Assignment: Across the records, count every line that includes "UART" and give the number by itself.
○ ○ ○
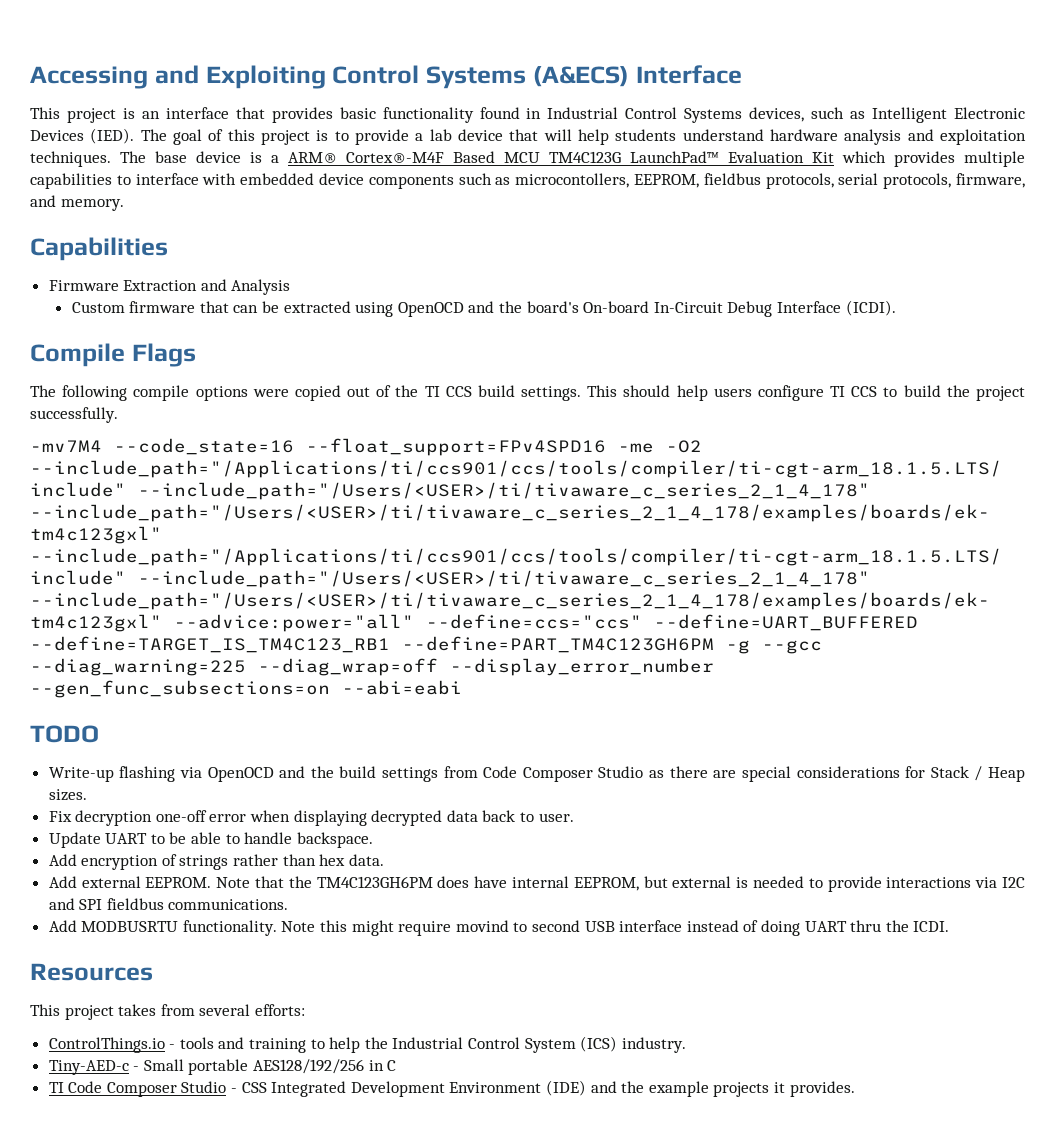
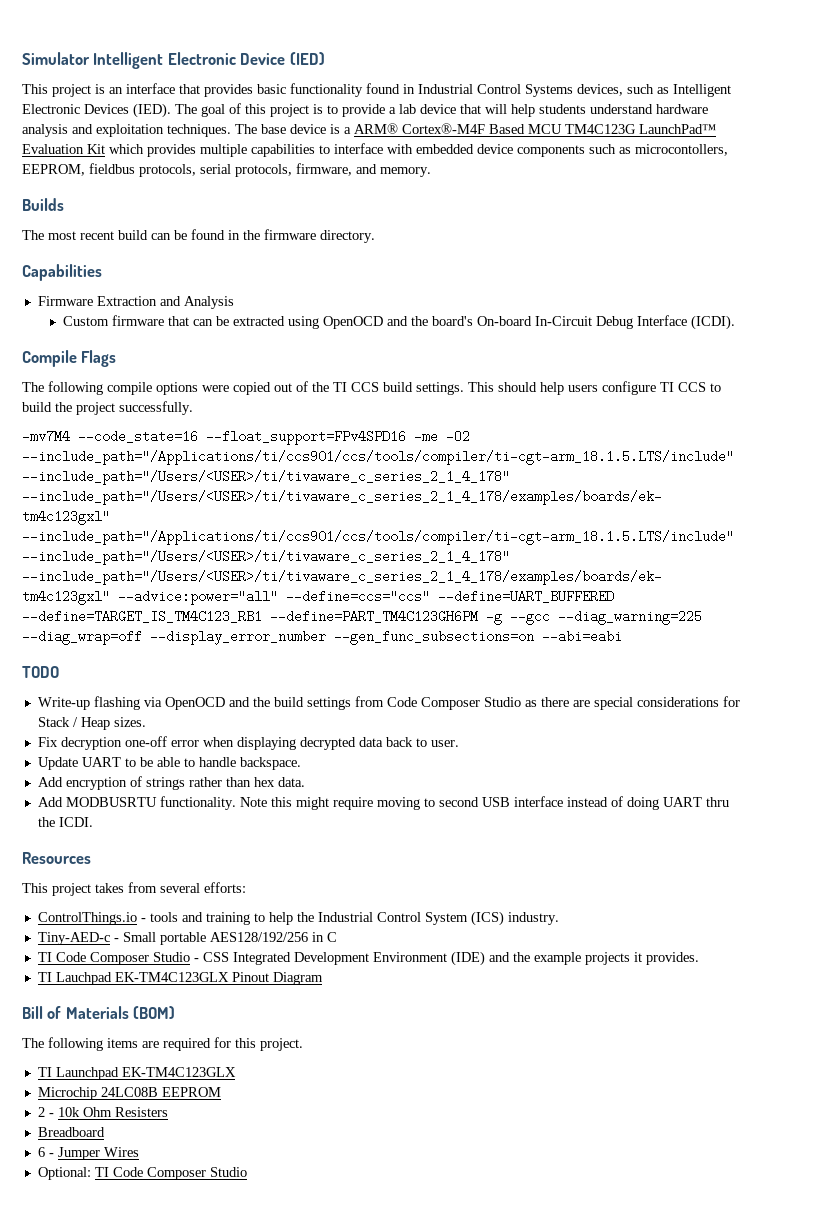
- Accessing and Exploiting Control Systems (A&ECS) Interface
+ Simulator Intelligent Electronic Device (IED)
+ Builds
+ The most recent build can be found in the firmware directory.
- Add external EEPROM. Note that the TM4C123GH6PM does have internal EEPROM, but external is needed to provide interactions via I2C and SPI fieldbus communications.
- Note this might require movind to second USB interface instead of doing UART thru the ICDI.
+ Note this might require moving to second USB interface instead of doing UART thru the ICDI.
+ TI Lauchpad EK-TM4C123GLX Pinout Diagram
+ Bill of Materials (BOM)
+ The following items are required for this project.
+ TI Launchpad EK-TM4C123GLX
+ Microchip 24LC08B EEPROM
+ 2 - 10k Ohm Resisters
+ Breadboard
+ 6 - Jumper Wires
+ Optional: TI Code Composer Studio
○ ○ ○
Answer section: 2